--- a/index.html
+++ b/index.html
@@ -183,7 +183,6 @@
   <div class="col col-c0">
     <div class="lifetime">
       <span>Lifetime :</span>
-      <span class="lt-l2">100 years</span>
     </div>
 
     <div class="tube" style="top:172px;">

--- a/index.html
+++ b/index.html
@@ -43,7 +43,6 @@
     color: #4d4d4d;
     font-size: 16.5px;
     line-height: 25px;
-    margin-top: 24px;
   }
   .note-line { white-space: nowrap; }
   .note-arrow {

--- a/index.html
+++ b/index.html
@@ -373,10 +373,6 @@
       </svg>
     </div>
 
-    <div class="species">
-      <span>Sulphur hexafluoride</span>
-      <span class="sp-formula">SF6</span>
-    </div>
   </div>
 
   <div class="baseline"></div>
##########
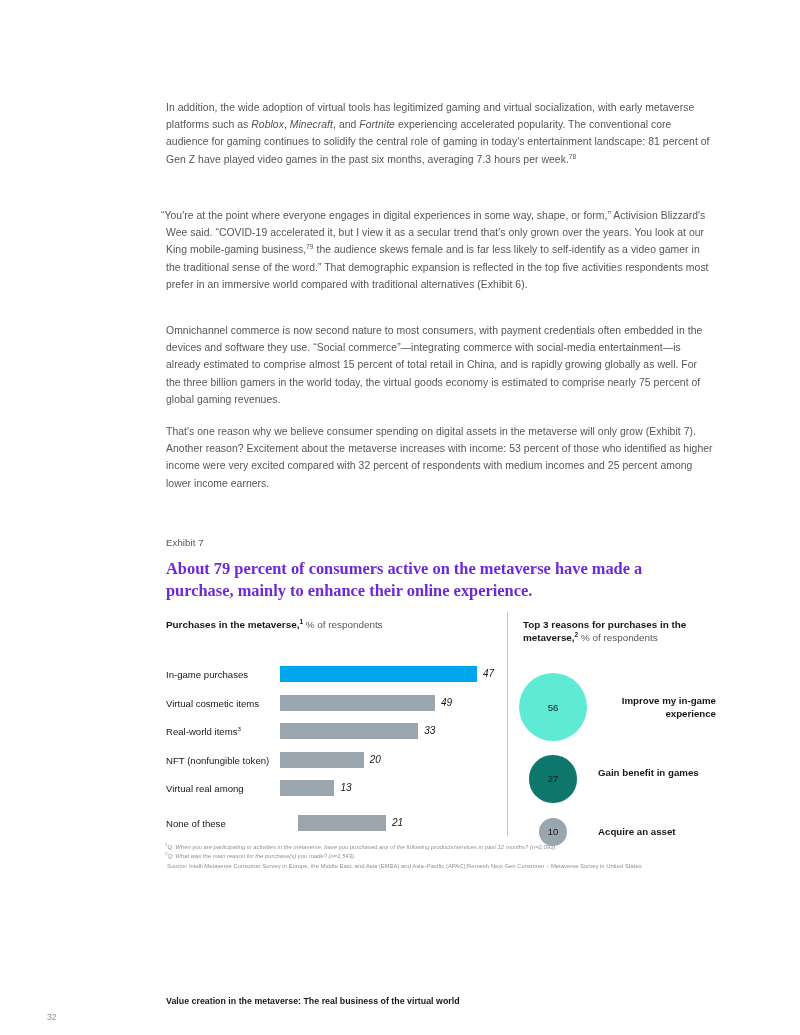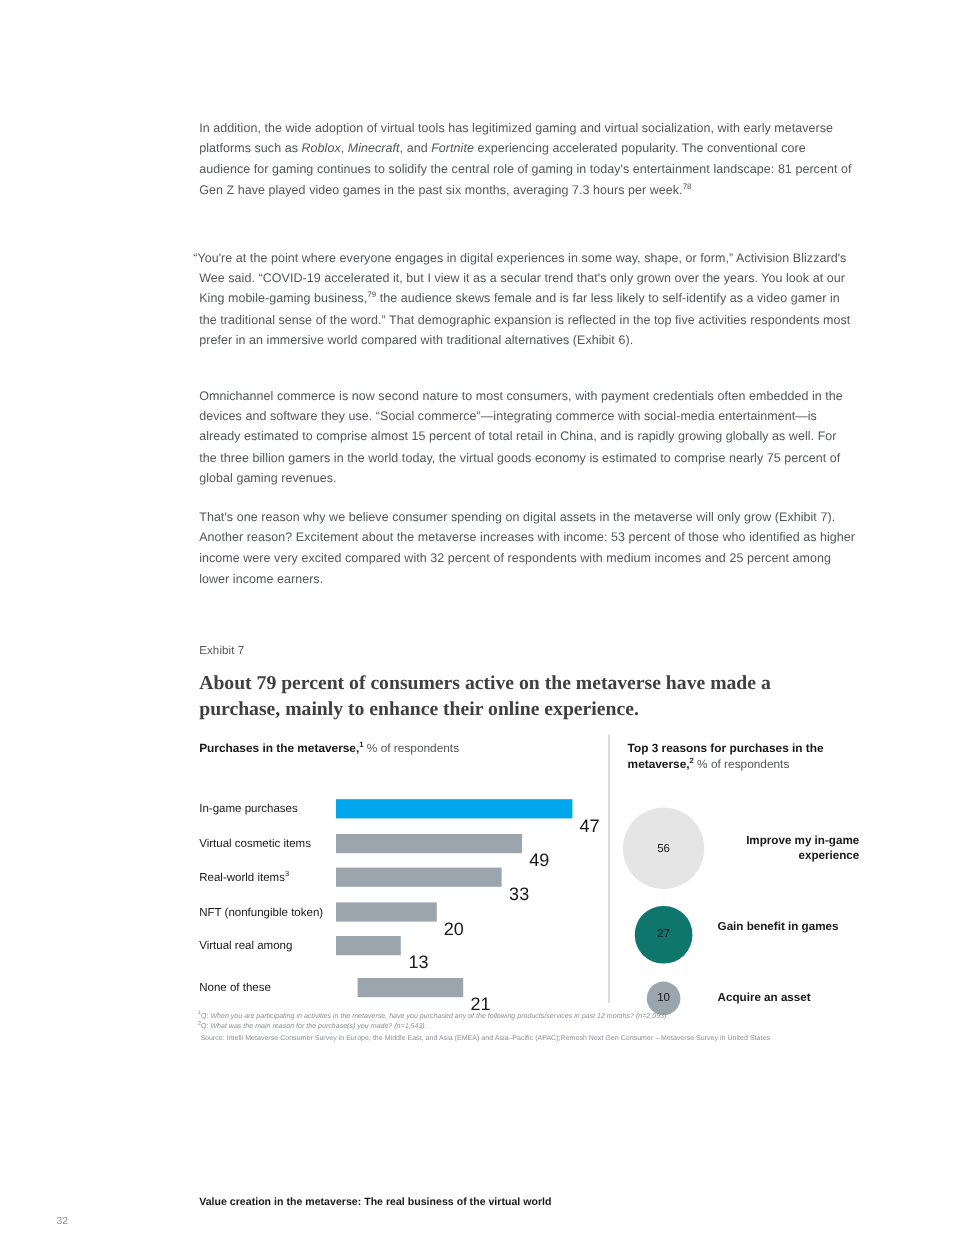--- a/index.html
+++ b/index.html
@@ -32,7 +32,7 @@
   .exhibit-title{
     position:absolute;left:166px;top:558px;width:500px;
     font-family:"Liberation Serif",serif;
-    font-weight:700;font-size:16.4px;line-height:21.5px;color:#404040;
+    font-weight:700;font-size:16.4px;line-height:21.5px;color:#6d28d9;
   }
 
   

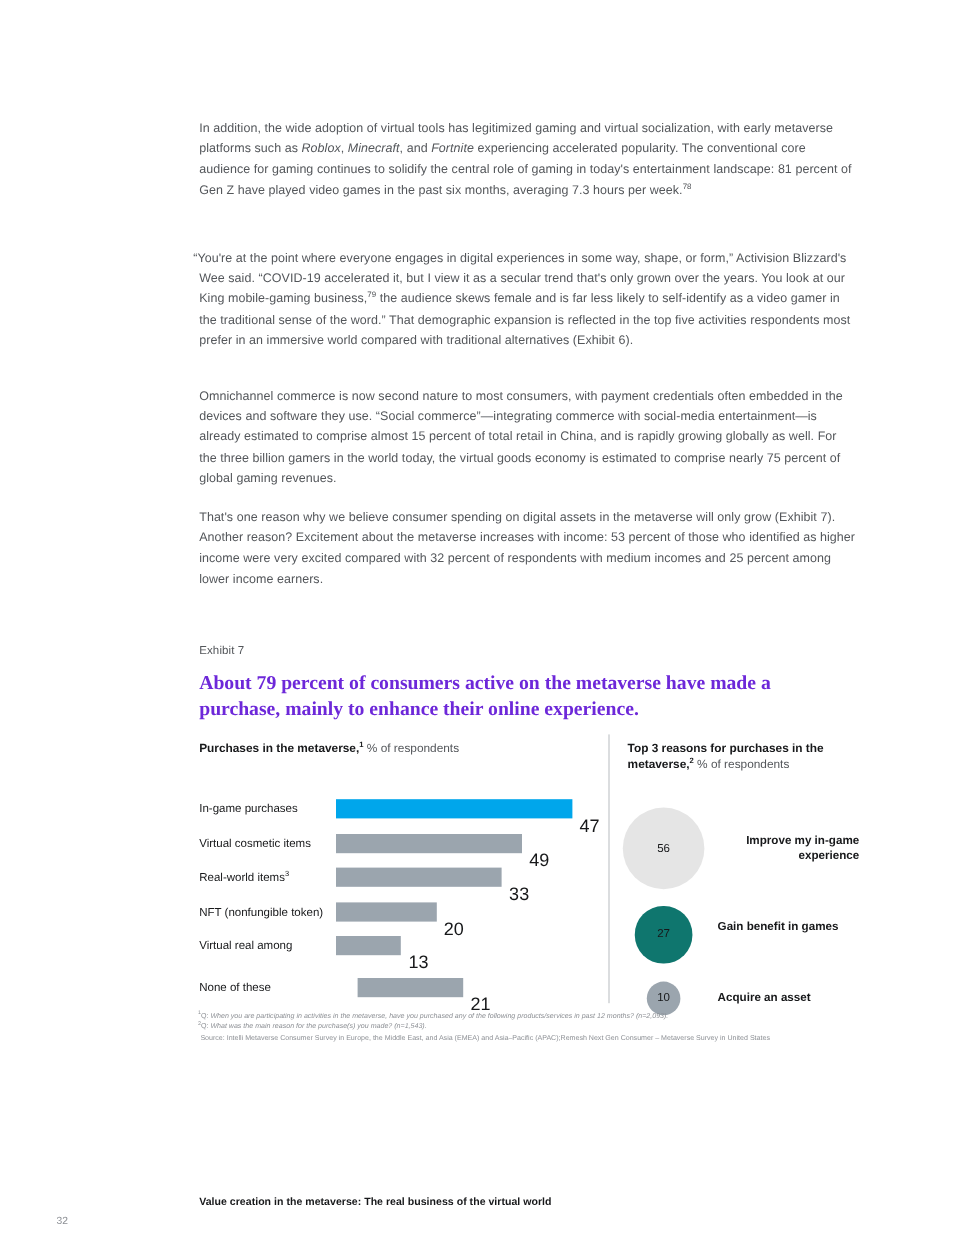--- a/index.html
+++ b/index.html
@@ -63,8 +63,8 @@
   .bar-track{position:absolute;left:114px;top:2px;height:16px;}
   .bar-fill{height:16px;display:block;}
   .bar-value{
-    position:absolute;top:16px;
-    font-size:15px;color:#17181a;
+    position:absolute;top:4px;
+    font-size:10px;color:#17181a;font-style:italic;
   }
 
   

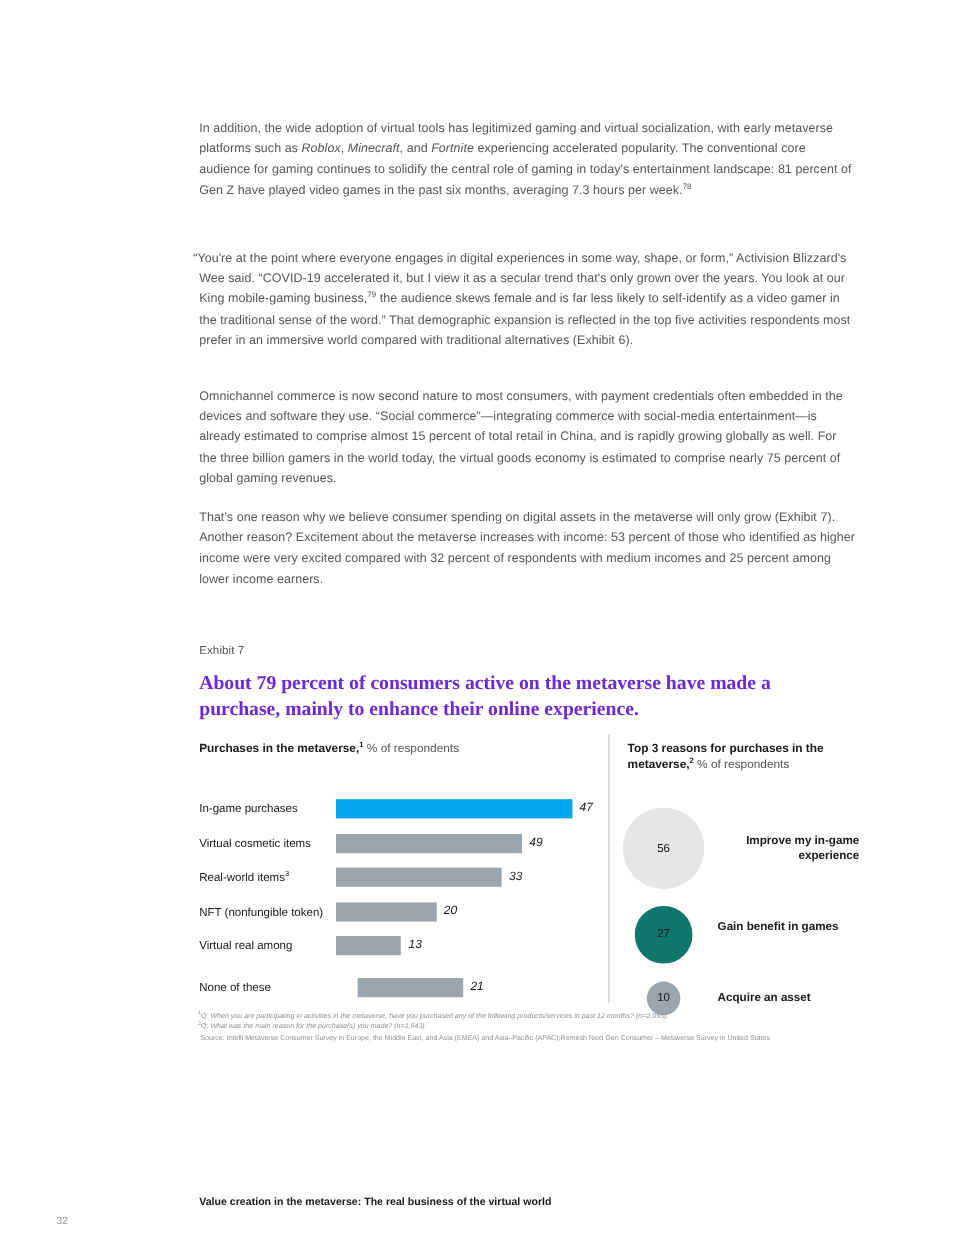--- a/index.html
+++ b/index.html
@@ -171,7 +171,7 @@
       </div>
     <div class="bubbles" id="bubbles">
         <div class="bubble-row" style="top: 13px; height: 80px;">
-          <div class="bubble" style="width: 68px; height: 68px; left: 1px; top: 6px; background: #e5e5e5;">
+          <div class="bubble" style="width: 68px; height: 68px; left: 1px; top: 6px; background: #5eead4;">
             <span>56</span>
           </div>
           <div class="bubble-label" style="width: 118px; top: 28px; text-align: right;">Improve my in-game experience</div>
##########
- [Problem to solve]
Show each line of the listing that holds the string "color".

- [Task output]
     color: #4d4d4d;
-    font-weight:700;font-size:16.4px;line-height:21.5px;color:#404040;
+    font-weight:700;font-size:16.4px;line-height:21.5px;color:#6d28d9;
-    font-size:15px;color:#17181a;
+    font-size:10px;color:#17181a;font-style:italic;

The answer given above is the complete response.